# MMA Fans: EliteXC on CBS right now



## Regor (Oct 4, 2008)

Who's watching?

Rua looked bad tonight. Its a damn shame.


----------



## Regor (Oct 4, 2008)

BEST FIGHT OF THE NIGHT!!! GINA IS THE SHIT!!!


----------



## daybean (Oct 4, 2008)

gina is hot. ken vs kimbo , was that fight for real...  i think he is going to fight someone else right?


----------



## Regor (Oct 4, 2008)

Yeah, Ken took a headbutt during light training earlier today and got a cut over his eye which required 6 stitches. So the athletic commission won't let him fight. Kimbo's fighting someone else.


----------



## Regor (Oct 4, 2008)

HOLY SHIT!!! KIMBO LOST!!!


----------



## SnowfaLL (Oct 5, 2008)

lol wow.. Kimbo.. damn. 

Weirddddd.


----------



## auxioluck (Oct 5, 2008)

1. Gina Carano is hot.
2. Arlovski did exactly what I expected him to.
3. I think it's funny that Seth Petruzelli is being called an "unknown" and that it's a "surprise he beat Kimbo." He was on The Ultimate Fighter, he's fought in the UFC, the dude can fight. 
4. Gina Carano is hot.
5. Gina Carano beat the bejesus out of that other woman.
6. .....She's pretty.

That is all.


----------



## 7 Strings of Hate (Oct 5, 2008)

Regor said:


> HOLY SHIT!!! KIMBO LOST!!!



now come on reg, being an mma fan, this shouldnt shock you one bit. i knew after the first fight i saw him in that he didnt have the complete package to be a real mma fighter


----------



## lobee (Oct 5, 2008)

That Cyborg chick is scary as hell! I want to see her fight Carano, Beauty vs. The Beast.


----------



## Regor (Oct 5, 2008)

7 Strings of Hate said:


> now come on reg, being an mma fan, this shouldnt shock you one bit. i knew after the first fight i saw him in that he didnt have the complete package to be a real mma fighter



Am I surprised he lost? Hell no.

BUT

I am surprised he dropped like that with the FIRST PUNCH THROWN! This guy has done bare knuckle backyard shit for the longest time. I figured he'd lose the same way Brock Lesnar lost, to a submission. NOT to one punch.


----------



## daybean (Oct 5, 2008)

yeah, i was shocked he dropped with that punch. it wasnt even a full, hard thrown punch.


----------



## Regor (Oct 5, 2008)

daybean said:


> yeah, i was shocked he dropped with that punch. it wasnt even a full, hard thrown punch.

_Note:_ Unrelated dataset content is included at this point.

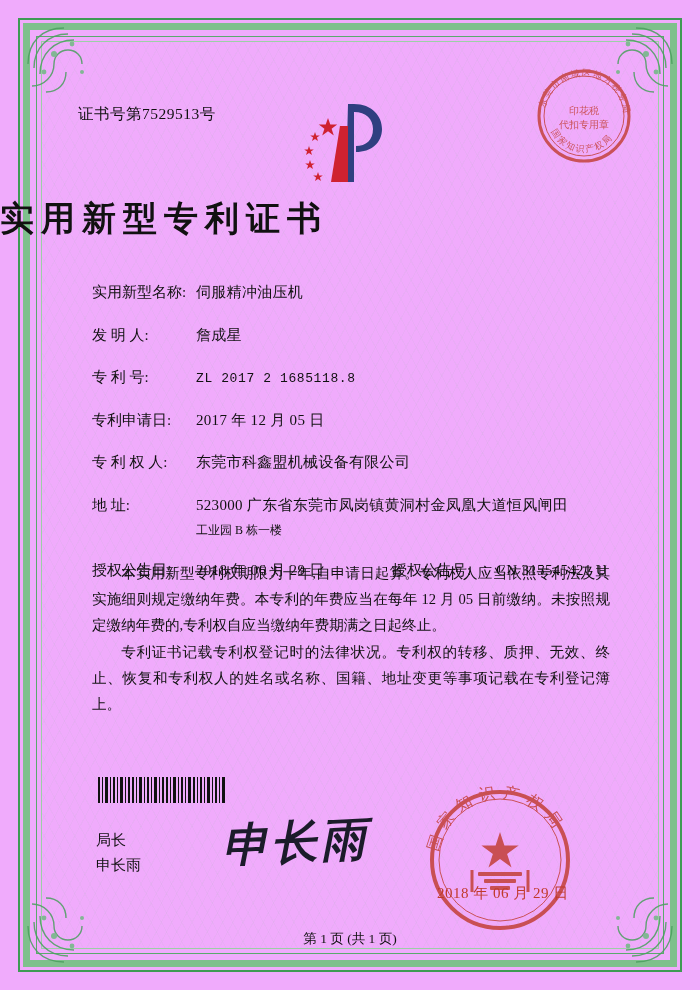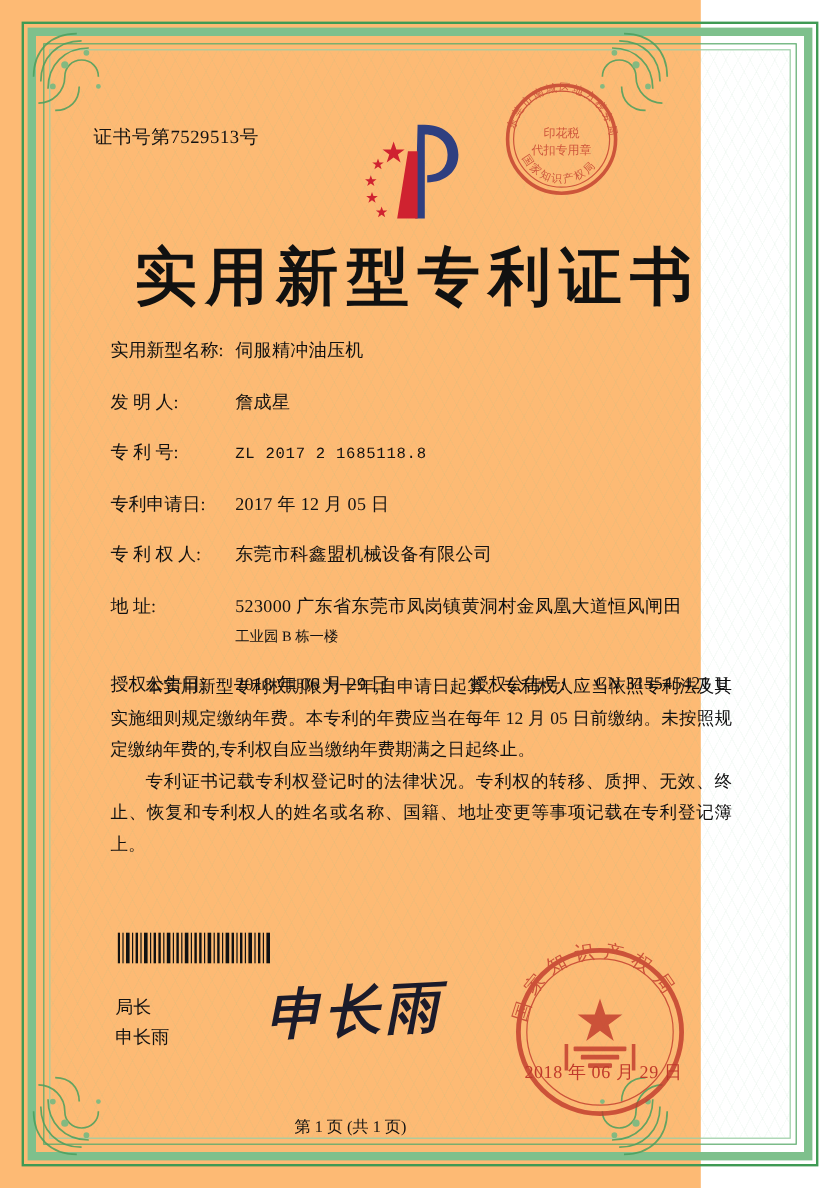"证书号第7529513号" #certificate { background: #fdba74 -> #f0abfc; width: 584px -> 700px }
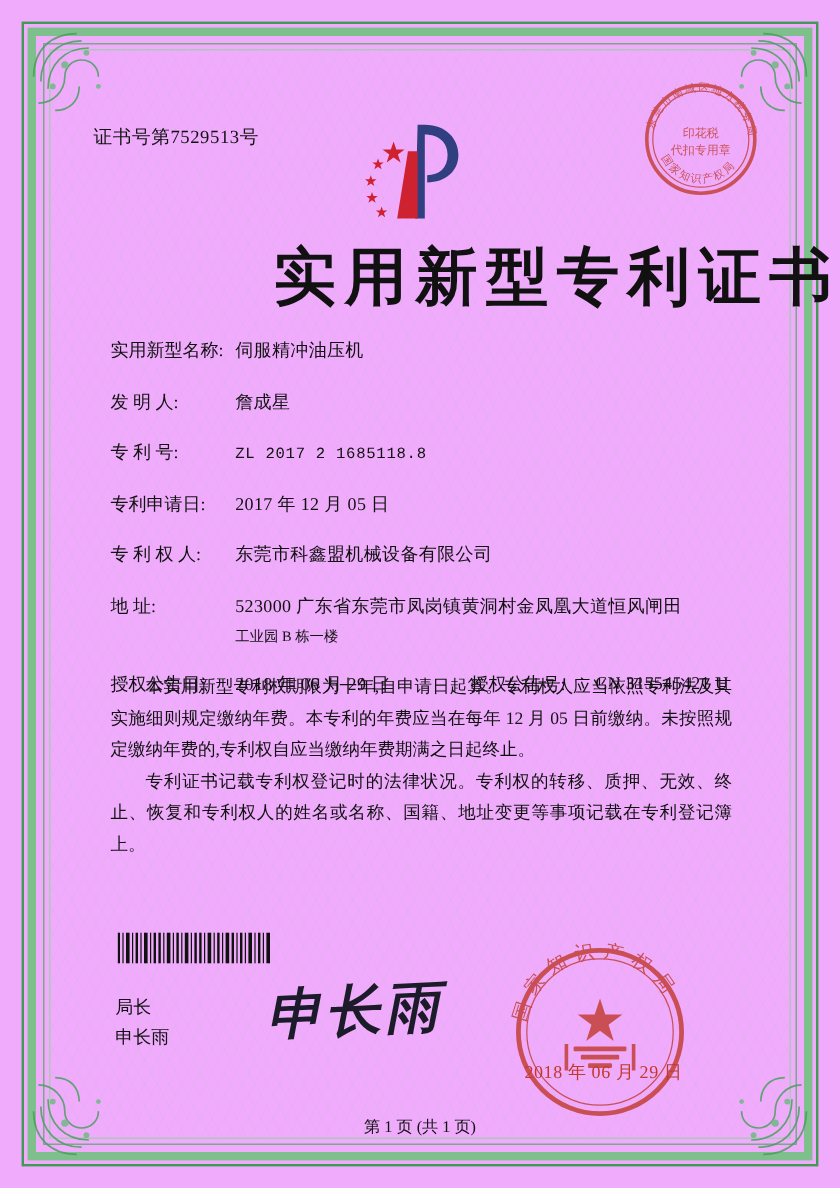"实用新型专利证书" .main-title { font-size: 52px -> 34px; text-align: right -> left }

As Bas Rutten would say, "He landed on the lightswitch"


----------



## daybean (Oct 5, 2008)

Regor said:


> As Bas Rutten would say, "He landed on the lightswitch"





i dont think he would say now that considering he is one of Kimbo's coaches.  yeah, everyone has a lightswitch.


----------



## ZXIIIT (Oct 6, 2008)

daybean said:


> i dont think he would say now that considering he is one of Kimbo's coaches.  yeah, everyone has a lightswitch.



I think he meant thats one of Bas Rutten's sayings, not especifically aimed at Kimbo...


----------



## daybean (Oct 6, 2008)

ZOMB13 said:


> I think he meant thats one of Bas Rutten's sayings, not especifically aimed at Kimbo...



i know that what he meant. anyway, i heard tito was going to sign with them. and then there was the ads between fights about fedor fighting.  i need to go to mmaweekly or mma new...


----------



## Regor (Oct 6, 2008)

daybean said:


> i know that what he meant. anyway, i heard tito was going to sign with them. and then there was the ads between fights about fedor fighting.  i need to go to mmaweekly or mma new...



Or I can give you a quick synopsis...


1. Who cares about Tito. He's a jackass, hack fighter. (But in reality, his working on a deal with EliteXC)

2. The reason there were Fedor promotions, is because EliteXC and Affliction had partnered up for this event when Affliction postponed their event that was supposed to happen, which had Andre Arlovski vs. Josh Barnett for the #1 contender spot to Fedor. Since that got postponed, Arlovski was already training to fight, and so took the fight with Big Country on short notice. Quick payday.


----------